# Brief:
Going through the listing below, tally the lines that contain the word "none" and give only that figure.

# Data excerpts:
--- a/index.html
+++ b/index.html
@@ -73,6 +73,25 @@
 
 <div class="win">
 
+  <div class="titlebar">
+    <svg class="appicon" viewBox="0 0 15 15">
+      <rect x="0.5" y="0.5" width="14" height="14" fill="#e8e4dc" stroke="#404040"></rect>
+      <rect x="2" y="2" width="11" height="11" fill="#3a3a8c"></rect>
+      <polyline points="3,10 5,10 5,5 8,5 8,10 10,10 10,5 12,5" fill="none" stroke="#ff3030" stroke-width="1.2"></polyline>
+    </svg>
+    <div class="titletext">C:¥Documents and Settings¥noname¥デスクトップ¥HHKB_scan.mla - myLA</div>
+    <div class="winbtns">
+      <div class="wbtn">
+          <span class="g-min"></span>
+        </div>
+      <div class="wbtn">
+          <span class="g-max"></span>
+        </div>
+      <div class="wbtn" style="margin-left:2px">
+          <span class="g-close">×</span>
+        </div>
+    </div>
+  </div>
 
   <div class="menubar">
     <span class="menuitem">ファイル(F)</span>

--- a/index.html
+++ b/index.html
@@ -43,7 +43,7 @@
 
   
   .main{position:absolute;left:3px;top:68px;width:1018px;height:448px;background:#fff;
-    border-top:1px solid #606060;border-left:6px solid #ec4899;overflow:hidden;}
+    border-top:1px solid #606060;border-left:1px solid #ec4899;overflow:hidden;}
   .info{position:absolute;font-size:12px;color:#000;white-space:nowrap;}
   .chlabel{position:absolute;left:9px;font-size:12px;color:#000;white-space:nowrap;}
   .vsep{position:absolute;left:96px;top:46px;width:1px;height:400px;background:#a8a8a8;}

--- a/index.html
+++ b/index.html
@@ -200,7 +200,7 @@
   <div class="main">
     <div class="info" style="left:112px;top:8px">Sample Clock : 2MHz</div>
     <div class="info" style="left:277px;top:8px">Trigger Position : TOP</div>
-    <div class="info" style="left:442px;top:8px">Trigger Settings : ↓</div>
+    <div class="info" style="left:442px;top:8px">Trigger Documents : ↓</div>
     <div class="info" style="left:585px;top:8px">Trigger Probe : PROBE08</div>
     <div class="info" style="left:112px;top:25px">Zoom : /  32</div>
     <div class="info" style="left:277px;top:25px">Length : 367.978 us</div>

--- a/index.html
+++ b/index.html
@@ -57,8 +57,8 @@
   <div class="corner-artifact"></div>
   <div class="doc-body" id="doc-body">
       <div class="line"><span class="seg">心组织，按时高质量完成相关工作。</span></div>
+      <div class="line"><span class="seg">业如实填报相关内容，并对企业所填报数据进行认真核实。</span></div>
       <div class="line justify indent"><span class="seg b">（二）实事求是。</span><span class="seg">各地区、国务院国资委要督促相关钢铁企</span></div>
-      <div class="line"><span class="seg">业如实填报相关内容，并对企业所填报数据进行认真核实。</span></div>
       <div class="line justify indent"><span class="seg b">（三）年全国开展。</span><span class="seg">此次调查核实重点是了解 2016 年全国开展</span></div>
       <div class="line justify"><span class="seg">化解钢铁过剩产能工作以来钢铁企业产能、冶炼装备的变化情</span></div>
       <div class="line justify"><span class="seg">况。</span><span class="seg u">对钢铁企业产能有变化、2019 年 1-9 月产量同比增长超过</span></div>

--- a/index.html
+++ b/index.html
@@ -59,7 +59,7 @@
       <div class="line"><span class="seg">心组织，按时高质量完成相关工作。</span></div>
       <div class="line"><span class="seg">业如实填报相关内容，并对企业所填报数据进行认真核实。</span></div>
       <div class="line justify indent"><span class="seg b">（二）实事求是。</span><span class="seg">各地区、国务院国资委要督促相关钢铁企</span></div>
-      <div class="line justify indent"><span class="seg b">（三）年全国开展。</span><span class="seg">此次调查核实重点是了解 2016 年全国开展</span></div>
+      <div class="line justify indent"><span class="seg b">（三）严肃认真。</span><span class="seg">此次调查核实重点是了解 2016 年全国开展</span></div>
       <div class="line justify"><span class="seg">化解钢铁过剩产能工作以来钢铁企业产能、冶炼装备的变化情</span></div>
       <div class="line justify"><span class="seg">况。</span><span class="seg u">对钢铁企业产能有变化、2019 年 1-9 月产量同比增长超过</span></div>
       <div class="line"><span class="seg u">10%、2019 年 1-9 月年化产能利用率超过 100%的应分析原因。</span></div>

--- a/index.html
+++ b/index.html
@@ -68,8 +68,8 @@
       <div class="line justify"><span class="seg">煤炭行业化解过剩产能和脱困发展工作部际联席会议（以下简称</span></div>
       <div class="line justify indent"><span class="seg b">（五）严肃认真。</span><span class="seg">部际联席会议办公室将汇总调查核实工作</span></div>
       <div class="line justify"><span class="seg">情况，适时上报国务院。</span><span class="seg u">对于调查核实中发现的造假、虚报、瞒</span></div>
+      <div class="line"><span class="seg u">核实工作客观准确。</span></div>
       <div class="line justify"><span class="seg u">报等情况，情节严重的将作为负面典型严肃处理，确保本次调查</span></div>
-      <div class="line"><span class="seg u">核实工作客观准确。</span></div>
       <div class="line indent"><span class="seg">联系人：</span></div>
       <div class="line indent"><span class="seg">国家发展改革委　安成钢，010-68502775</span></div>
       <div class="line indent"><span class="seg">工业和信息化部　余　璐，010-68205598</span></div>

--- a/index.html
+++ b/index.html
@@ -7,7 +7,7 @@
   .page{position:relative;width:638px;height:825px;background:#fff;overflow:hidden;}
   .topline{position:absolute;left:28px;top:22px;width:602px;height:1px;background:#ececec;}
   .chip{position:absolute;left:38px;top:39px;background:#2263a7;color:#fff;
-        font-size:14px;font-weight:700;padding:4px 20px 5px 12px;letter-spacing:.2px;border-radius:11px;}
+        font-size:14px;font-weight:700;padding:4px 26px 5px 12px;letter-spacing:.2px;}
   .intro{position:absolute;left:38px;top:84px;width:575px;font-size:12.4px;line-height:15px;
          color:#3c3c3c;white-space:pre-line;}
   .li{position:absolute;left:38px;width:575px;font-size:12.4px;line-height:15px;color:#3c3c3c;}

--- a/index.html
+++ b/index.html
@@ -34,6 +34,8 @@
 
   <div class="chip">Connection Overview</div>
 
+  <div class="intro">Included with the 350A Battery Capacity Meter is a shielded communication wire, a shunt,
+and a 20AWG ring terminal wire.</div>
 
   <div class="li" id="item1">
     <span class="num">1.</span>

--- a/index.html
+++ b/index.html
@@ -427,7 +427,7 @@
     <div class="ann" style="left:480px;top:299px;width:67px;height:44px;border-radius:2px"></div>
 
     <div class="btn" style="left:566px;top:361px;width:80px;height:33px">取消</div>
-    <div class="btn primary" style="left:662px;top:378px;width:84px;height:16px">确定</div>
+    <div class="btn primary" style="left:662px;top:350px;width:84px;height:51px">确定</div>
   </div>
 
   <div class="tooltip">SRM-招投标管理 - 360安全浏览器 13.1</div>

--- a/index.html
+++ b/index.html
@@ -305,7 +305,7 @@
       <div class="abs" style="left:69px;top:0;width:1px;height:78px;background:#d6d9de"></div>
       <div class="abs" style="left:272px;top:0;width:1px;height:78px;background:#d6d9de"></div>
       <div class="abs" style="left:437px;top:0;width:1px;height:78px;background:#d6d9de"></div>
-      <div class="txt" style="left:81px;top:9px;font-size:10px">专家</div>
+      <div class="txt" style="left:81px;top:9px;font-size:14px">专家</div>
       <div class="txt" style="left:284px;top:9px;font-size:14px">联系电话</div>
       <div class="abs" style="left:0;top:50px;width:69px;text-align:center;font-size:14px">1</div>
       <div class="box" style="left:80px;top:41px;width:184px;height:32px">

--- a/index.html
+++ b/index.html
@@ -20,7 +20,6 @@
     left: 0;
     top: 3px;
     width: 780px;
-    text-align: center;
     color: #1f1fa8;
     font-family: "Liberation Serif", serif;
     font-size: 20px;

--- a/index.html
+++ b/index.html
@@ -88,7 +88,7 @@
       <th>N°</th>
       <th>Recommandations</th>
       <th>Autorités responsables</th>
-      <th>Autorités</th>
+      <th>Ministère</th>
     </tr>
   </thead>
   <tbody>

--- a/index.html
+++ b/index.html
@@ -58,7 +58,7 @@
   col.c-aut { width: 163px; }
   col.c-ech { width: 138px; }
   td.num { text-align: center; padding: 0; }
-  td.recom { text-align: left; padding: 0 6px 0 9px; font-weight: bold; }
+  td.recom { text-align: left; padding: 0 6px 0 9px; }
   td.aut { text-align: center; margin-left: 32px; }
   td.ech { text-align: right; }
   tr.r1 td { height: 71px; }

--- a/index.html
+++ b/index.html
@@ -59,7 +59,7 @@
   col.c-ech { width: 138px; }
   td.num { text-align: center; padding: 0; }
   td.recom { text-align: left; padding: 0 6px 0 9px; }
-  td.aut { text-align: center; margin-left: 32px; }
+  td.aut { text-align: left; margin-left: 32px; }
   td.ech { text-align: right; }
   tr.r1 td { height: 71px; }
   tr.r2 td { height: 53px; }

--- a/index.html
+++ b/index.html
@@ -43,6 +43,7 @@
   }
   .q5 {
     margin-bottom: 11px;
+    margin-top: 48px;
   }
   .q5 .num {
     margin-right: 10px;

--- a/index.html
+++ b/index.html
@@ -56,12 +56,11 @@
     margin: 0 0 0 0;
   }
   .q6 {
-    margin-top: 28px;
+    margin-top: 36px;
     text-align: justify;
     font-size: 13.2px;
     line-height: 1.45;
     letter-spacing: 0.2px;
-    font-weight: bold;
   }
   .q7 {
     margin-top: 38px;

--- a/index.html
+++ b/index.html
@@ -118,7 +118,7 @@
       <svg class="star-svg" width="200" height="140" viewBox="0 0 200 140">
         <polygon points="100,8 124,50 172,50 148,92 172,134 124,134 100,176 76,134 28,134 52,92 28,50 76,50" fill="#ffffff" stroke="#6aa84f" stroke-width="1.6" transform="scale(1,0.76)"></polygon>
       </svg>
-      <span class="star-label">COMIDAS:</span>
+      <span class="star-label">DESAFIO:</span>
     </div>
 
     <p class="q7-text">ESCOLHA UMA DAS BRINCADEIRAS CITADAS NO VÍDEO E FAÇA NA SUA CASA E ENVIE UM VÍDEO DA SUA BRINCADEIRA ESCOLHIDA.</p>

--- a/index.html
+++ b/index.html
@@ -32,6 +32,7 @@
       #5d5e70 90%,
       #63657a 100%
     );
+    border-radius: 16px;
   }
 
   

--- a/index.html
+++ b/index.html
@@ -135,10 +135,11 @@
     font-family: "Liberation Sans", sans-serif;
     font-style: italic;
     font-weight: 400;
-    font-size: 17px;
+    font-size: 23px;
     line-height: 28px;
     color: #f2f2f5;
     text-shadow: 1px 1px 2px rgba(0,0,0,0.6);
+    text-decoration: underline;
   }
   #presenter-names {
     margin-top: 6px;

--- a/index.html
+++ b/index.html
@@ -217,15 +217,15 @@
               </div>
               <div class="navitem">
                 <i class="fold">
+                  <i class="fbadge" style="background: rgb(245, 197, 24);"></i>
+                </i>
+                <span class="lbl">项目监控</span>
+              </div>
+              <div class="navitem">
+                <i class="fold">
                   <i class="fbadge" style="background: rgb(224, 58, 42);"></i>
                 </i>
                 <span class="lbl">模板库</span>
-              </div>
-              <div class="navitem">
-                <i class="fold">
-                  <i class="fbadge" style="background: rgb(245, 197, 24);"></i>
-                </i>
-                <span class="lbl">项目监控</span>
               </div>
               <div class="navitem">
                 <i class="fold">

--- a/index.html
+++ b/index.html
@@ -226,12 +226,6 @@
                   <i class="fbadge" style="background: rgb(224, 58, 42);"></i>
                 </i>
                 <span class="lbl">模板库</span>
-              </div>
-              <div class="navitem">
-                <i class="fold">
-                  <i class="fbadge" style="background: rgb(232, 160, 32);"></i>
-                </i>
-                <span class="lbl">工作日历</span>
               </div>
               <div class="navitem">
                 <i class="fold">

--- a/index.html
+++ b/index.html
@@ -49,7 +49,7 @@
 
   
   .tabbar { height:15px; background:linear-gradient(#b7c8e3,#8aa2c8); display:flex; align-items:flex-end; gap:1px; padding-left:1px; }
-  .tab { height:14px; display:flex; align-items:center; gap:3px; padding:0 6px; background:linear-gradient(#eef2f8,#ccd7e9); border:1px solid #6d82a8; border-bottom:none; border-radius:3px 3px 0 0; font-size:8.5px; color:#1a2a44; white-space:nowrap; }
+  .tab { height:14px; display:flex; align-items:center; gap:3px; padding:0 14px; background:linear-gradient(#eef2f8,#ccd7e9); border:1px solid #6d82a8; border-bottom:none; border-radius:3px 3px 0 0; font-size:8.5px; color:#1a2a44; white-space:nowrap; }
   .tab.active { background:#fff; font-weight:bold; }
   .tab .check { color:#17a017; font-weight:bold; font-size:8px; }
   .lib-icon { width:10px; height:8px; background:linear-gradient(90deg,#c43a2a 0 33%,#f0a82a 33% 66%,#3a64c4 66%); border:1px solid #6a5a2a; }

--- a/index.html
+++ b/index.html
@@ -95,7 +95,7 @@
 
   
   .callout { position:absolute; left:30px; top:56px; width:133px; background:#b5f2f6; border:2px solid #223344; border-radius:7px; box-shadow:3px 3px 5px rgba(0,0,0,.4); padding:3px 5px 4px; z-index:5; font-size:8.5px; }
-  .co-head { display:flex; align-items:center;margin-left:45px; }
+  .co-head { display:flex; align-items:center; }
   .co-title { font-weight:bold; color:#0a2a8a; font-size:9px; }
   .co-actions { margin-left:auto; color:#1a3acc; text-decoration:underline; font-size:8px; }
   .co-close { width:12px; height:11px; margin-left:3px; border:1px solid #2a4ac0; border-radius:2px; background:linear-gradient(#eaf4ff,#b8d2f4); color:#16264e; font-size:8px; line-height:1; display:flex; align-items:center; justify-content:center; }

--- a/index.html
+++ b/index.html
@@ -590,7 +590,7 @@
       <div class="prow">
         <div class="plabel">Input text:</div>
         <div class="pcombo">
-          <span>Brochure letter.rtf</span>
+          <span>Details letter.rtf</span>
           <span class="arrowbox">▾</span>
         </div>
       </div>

# Your solution:
3